# ASSIGNED TASK
What you produce should be an exact transcription of the data, minus any pictures.

┌─ DATA FOR THIS EXERCISE

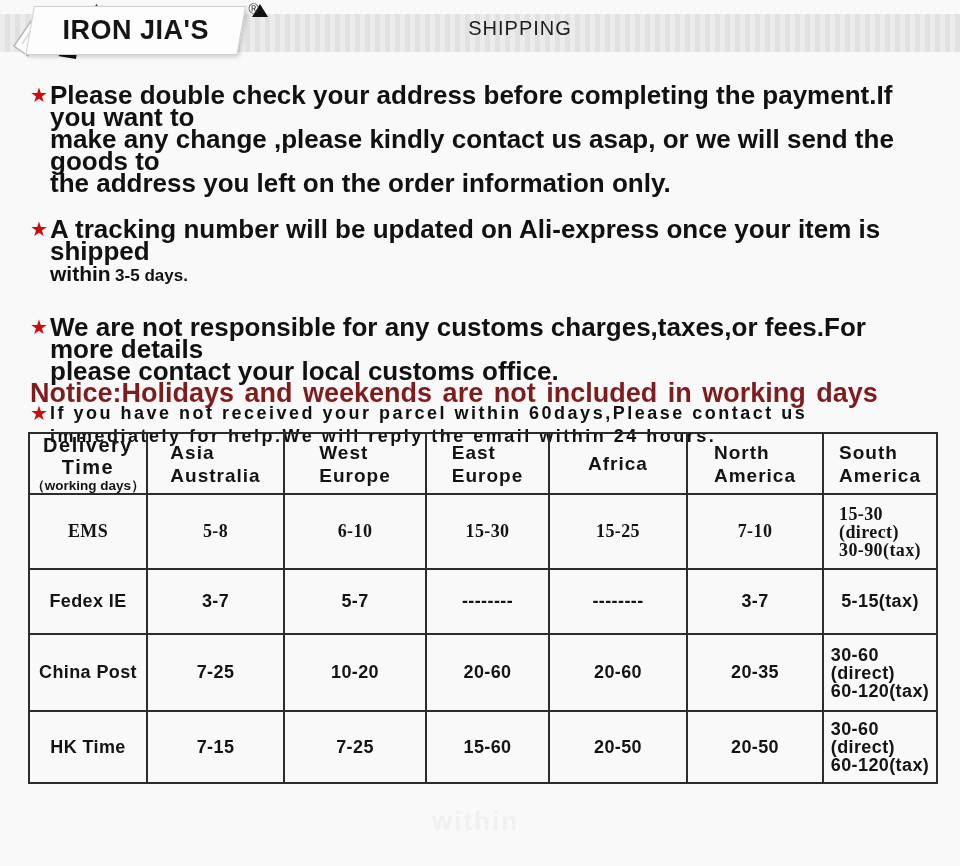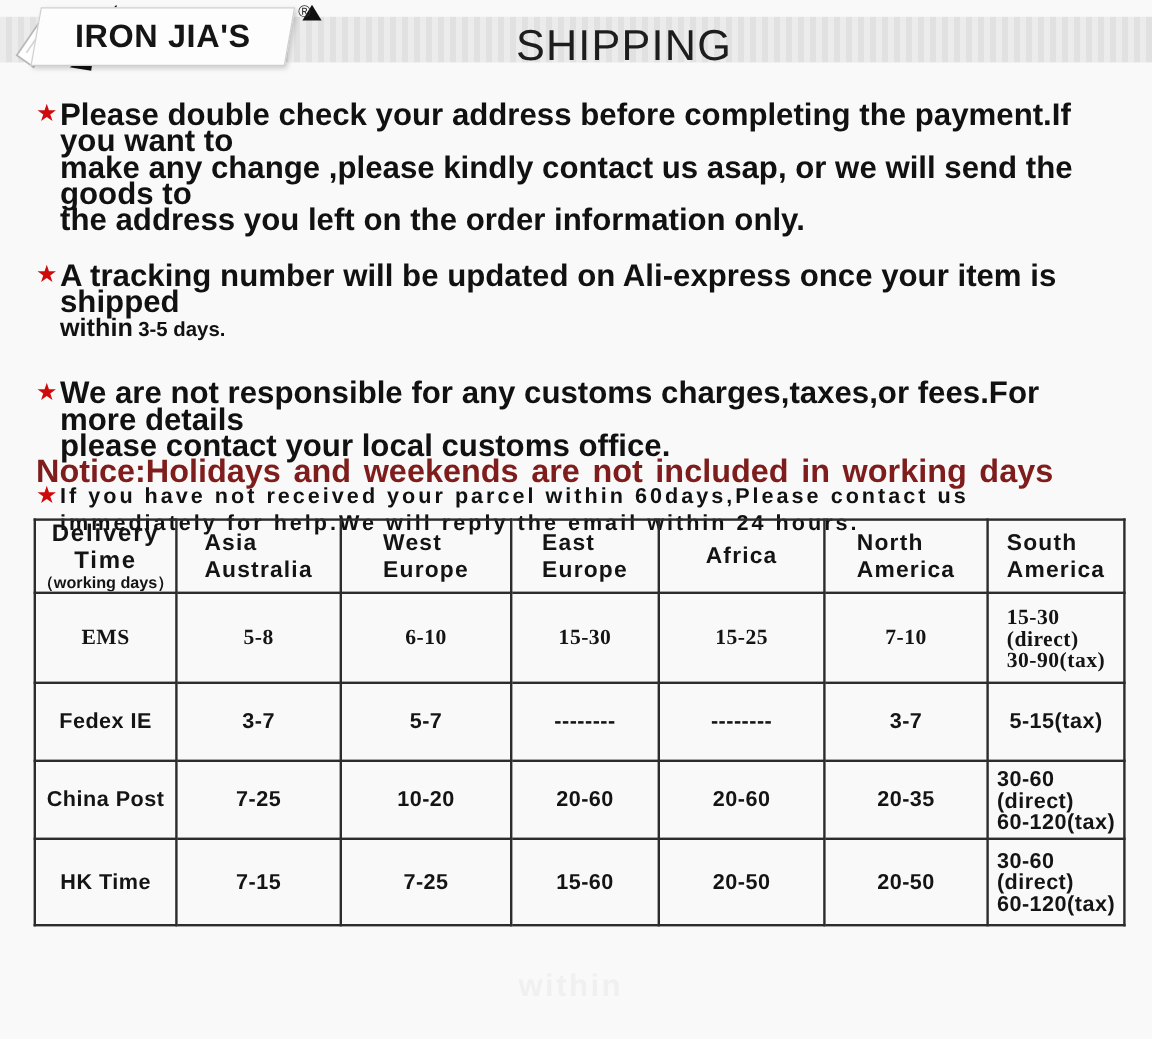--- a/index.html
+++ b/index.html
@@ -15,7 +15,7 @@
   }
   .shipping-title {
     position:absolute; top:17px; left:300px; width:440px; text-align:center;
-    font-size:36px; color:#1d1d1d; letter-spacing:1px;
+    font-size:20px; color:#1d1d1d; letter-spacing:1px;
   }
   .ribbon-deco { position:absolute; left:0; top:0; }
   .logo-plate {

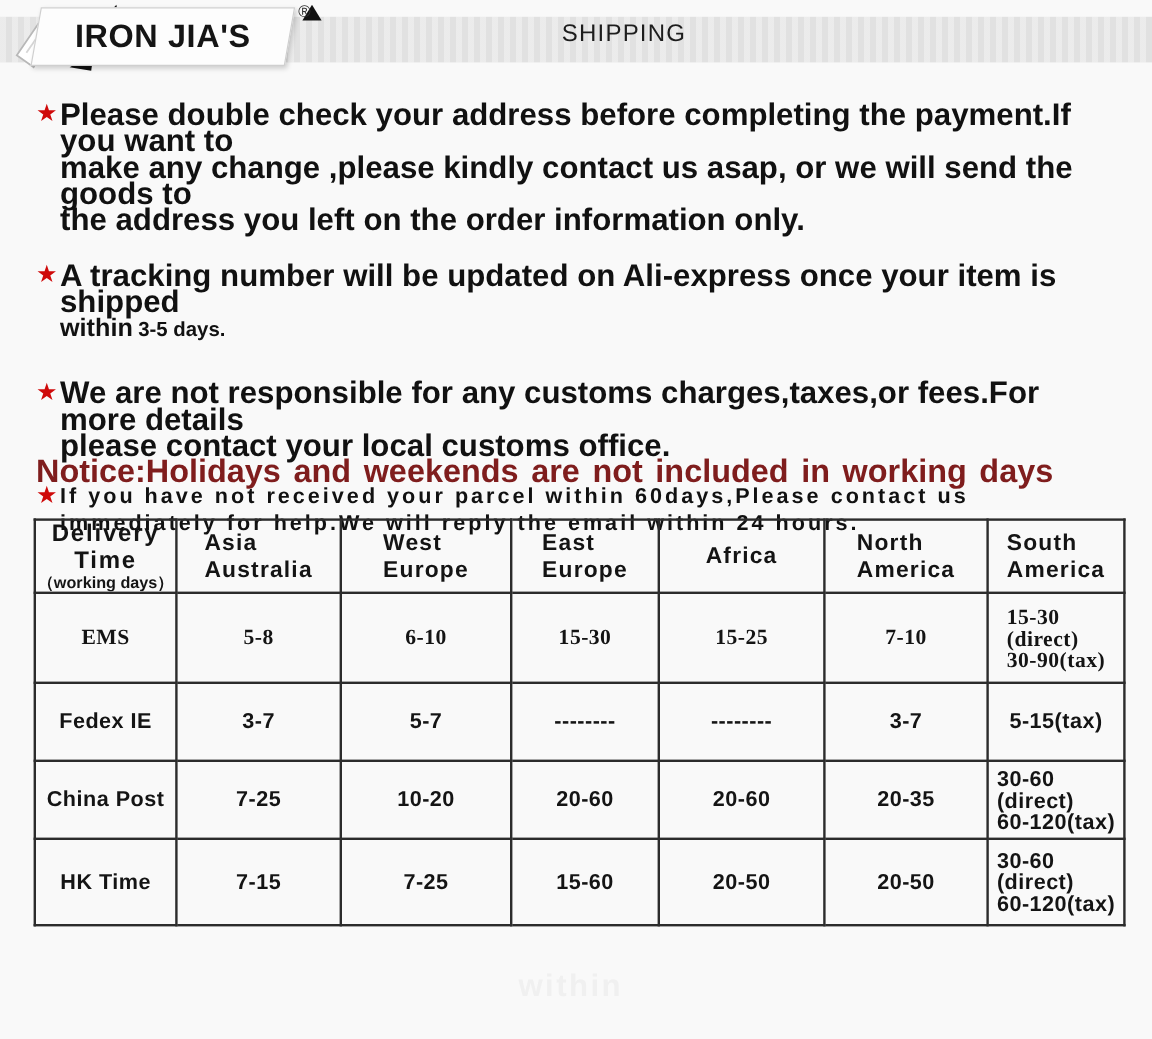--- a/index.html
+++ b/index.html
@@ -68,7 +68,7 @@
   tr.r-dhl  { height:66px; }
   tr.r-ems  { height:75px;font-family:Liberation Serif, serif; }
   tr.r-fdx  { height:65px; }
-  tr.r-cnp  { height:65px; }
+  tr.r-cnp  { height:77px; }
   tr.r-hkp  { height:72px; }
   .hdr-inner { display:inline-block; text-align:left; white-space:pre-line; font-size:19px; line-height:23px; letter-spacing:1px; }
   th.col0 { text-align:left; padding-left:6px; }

└─

# ANSWER
--- a/index.html
+++ b/index.html
@@ -15,7 +15,7 @@
   }
   .shipping-title {
     position:absolute; top:17px; left:300px; width:440px; text-align:center;
-    font-size:36px; color:#1d1d1d; letter-spacing:1px;
+    font-size:20px; color:#1d1d1d; letter-spacing:1px;
   }
   .ribbon-deco { position:absolute; left:0; top:0; }
   .logo-plate {

--- a/index.html
+++ b/index.html
@@ -68,7 +68,7 @@
   tr.r-dhl  { height:66px; }
   tr.r-ems  { height:75px;font-family:Liberation Serif, serif; }
   tr.r-fdx  { height:65px; }
-  tr.r-cnp  { height:65px; }
+  tr.r-cnp  { height:77px; }
   tr.r-hkp  { height:72px; }
   .hdr-inner { display:inline-block; text-align:left; white-space:pre-line; font-size:19px; line-height:23px; letter-spacing:1px; }
   th.col0 { text-align:left; padding-left:6px; }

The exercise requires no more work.